A few years ago, Edwards settled another personal Epstein-related suit, this time against legal luminary Alan Dershowitz. In sworn statements, one of Epstein’s accusers, Virginia Giuffre, alleged that Dershowitz, who was part of Epstein’s legal team, had raped her when she was a minor. (Giuffre maintains that Epstein held her as a sex slave and forced her to have sex with Dershowitz. Dershowitz denies Giuffre’s allegations.) In media appearances, Dershowitz accused Edwards and another attorney of unethical conduct and demanded they be disbarred for spreading what Dershowitz said were Giuffre’s false allegations. That prompted Edwards to sue Dershowitz for defamation, and Dershowitz sued right back—a battle of lawsuits over who was lying about whom. They settled in 2016. Edwards also filed a defamation suit on behalf of Giuffre against Ghislaine Maxwell, a woman Giuffre and others have accused of recruiting and trafficking girls for Epstein. Maxwell had accused Giuffre of lying, which Edwards claimed was a defamation of Giuffre’s character. They settled in 2017. Giuffre, meanwhile, sued Dershowitz for defamation, alleging that he made “false and malicious defamatory statements” about her. That suit is still ongoing.

After setting his malicious prosecution suit against Epstein in December, Edwards said the state-level case would’ve been a “distraction” from his clients’ goal: to expose Epstein’s alleged crimes and hold him accountable for the abuse he allegedly inflicted on dozens, if not hundreds, of girls and young women. But it’s thanks in part to the perseverance of both Edwards and Epstein’s accusers that the case against Acosta, who let Epstein off the hook on federal sex-trafficking charges, stayed open long enough to shadow the former U.S. attorney as he took a role in Trump’s Cabinet. In the coming weeks, the secretary of labor will likely be forced to answer for his accommodating treatment of the alleged child trafficker before a congressional panel.

Julie Brown, the Miami Herald reporter who published last year’s series on Epstein, also deserves credit for keeping the pressure on Epstein and Acosta. “Despite the fact that this was sort of in broad daylight,” Ward said of Edwards’ suit accusing Acosta of breaking federal law, “what’s really amazing is there was still not really any public outrage.” It wasn’t until some of Epstein’s alleged victims spoke to Brown, who also reported out how Acosta and other prosecutors bent the rules to keep Epstein’s crimes out of the news, that political leaders started speaking out about Epstein’s deal.

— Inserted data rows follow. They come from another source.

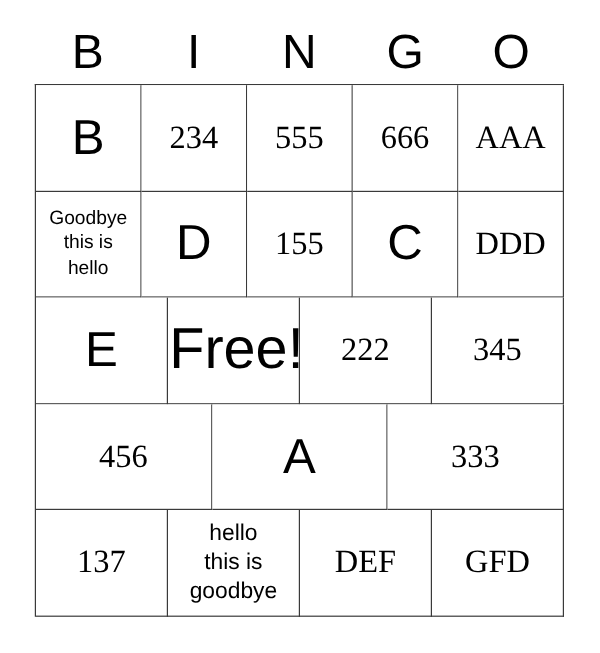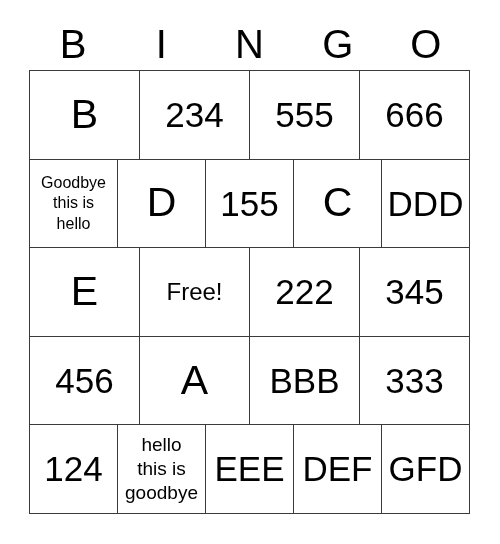--- a/index.html
+++ b/index.html
@@ -83,22 +83,22 @@
     display: block;
     width: 100%;
     text-align: center;
     line-height: 1.02;
     white-space: pre-line;
     color: #000000;
   }
 
   
   .sz-single  { font-size: 41px; }
-  .sz-three   { font-size: 35px; }
-  .sz-free    { font-size: 24px; }
+  .sz-three   { font-size: 27px; font-family: Liberation Serif, serif; }
+  .sz-free    { font-size: 48px; }
   .sz-multi   { font-size: 16px; line-height: 1.28; }
   .sz-multi-b { font-size: 19px; line-height: 1.26; }
 </style>
 </head>
 <body>
 
 <div class="card">
 
   <div class="header-row">
     <div class="header-cell">B</div>
@@ -114,20 +114,23 @@
           <span class="cell-text sz-single">B</span>
         </div>
         <div class="cell">
           <span class="cell-text sz-three">234</span>
         </div>
         <div class="cell">
           <span class="cell-text sz-three">555</span>
         </div>
         <div class="cell">
           <span class="cell-text sz-three">666</span>
+        </div>
+        <div class="cell">
+          <span class="cell-text sz-three">AAA</span>
         </div>
       </div>
       <div class="grid-row">
         <div class="cell">
           <span class="cell-text sz-multi">Goodbye
 this is
 hello</span>
         </div>
         <div class="cell">
           <span class="cell-text sz-single">D</span>
@@ -157,37 +160,31 @@
         </div>
       </div>
       <div class="grid-row">
         <div class="cell">
           <span class="cell-text sz-three">456</span>
         </div>
         <div class="cell">
           <span class="cell-text sz-single">A</span>
         </div>
         <div class="cell">
-          <span class="cell-text sz-three">BBB</span>
-        </div>
-        <div class="cell">
           <span class="cell-text sz-three">333</span>
         </div>
       </div>
       <div class="grid-row">
         <div class="cell">
-          <span class="cell-text sz-three">124</span>
+          <span class="cell-text sz-three">137</span>
         </div>
         <div class="cell">
           <span class="cell-text sz-multi-b">hello
 this is
 goodbye</span>
-        </div>
-        <div class="cell">
-          <span class="cell-text sz-three">EEE</span>
         </div>
         <div class="cell">
           <span class="cell-text sz-three">DEF</span>
         </div>
         <div class="cell">
           <span class="cell-text sz-three">GFD</span>
         </div>
       </div>
     </div>
 

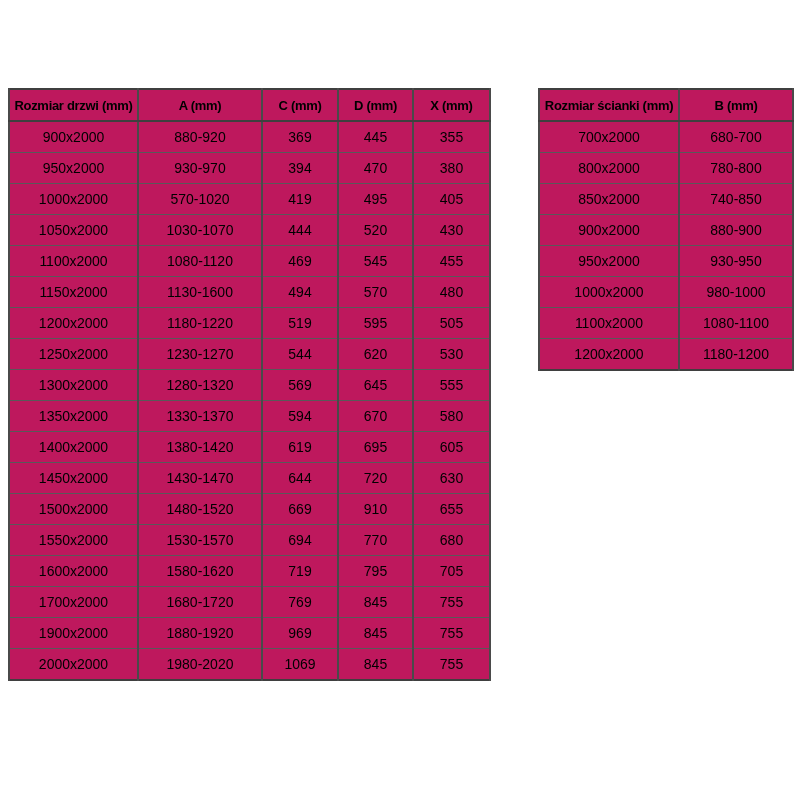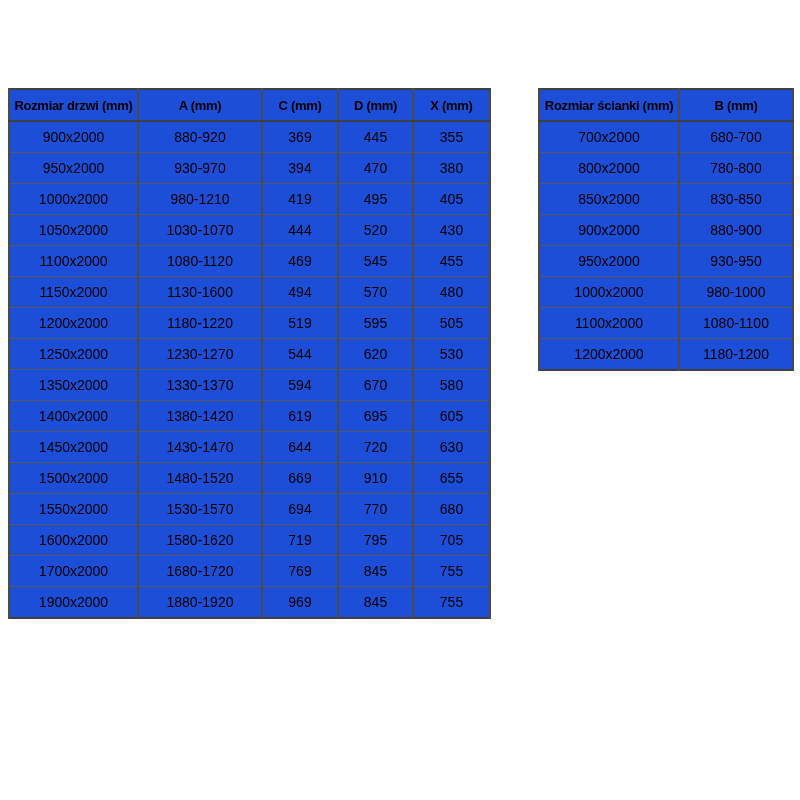--- a/index.html
+++ b/index.html
@@ -12,21 +12,21 @@
     background: #ffffff;
     font-family: "Liberation Sans", sans-serif;
     color: #000000;
     position: relative;
     overflow: hidden;
   }
   table {
     position: absolute;
     border-collapse: collapse;
     table-layout: fixed;
-    background: #1d4ed8;
+    background: #be185d;
     border: 2px solid #3f3f3f;
   }
   #doors-table {
     left: 8px;
     top: 88px;
     width: 481px;
   }
   #walls-table {
     left: 538px;
     top: 88px;
@@ -86,21 +86,21 @@
         </tr>
         <tr>
           <td>950x2000</td>
           <td>930-970</td>
           <td>394</td>
           <td>470</td>
           <td>380</td>
         </tr>
         <tr>
           <td>1000x2000</td>
-          <td>980-1210</td>
+          <td>570-1020</td>
           <td>419</td>
           <td>495</td>
           <td>405</td>
         </tr>
         <tr>
           <td>1050x2000</td>
           <td>1030-1070</td>
           <td>444</td>
           <td>520</td>
           <td>430</td>
@@ -127,20 +127,27 @@
           <td>505</td>
         </tr>
         <tr>
           <td>1250x2000</td>
           <td>1230-1270</td>
           <td>544</td>
           <td>620</td>
           <td>530</td>
         </tr>
         <tr>
+          <td>1300x2000</td>
+          <td>1280-1320</td>
+          <td>569</td>
+          <td>645</td>
+          <td>555</td>
+        </tr>
+        <tr>
           <td>1350x2000</td>
           <td>1330-1370</td>
           <td>594</td>
           <td>670</td>
           <td>580</td>
         </tr>
         <tr>
           <td>1400x2000</td>
           <td>1380-1420</td>
           <td>619</td>
@@ -179,20 +186,27 @@
           <td>1700x2000</td>
           <td>1680-1720</td>
           <td>769</td>
           <td>845</td>
           <td>755</td>
         </tr>
         <tr>
           <td>1900x2000</td>
           <td>1880-1920</td>
           <td>969</td>
+          <td>845</td>
+          <td>755</td>
+        </tr>
+        <tr>
+          <td>2000x2000</td>
+          <td>1980-2020</td>
+          <td>1069</td>
           <td>845</td>
           <td>755</td>
         </tr>
       </tbody>
     </table>
 
   <table id="walls-table">
     <colgroup>
       <col style="width:140px">
       <col style="width:114px">
@@ -207,21 +221,21 @@
         <tr>
           <td>700x2000</td>
           <td>680-700</td>
         </tr>
         <tr>
           <td>800x2000</td>
           <td>780-800</td>
         </tr>
         <tr>
           <td>850x2000</td>
-          <td>830-850</td>
+          <td>740-850</td>
         </tr>
         <tr>
           <td>900x2000</td>
           <td>880-900</td>
         </tr>
         <tr>
           <td>950x2000</td>
           <td>930-950</td>
         </tr>
         <tr>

It took a network of people putting their own personal, financial, and sexual interests over the safety and dignity of girls to keep Epstein’s alleged child-abuse operation running. It will take a network that’s just as substantial to uncover the extent of Epstein’s possible crimes. It’s perverse, but there’s a direct relationship between the magnitude of a system of abuse and the magnitude of the effort required to end it. The fact that so many people appear to have known about and participated in Epstein’s alleged child-trafficking enterprise has not been a liability for him; indeed, it has been his foremost strength.

But the forces working against Epstein are beginning to coalesce into something larger. It’s not just the victims and their stories or Edwards and his lawsuits anymore. It’s also Ward, and her memories of the allegations she heard that never got published. It’s an ongoing congressional inquiry. It’s New York prosecutors who finally decided to do their jobs. It’s #MeToo, and the way it shifted sexual abuse from the gossip columns to the front page, making room for long-form reporting about sexual exploitation committed by famous men. The imbalance of power Epstein and his ilk have relied upon hasn’t been reversed, but it’s certainly starting to shift.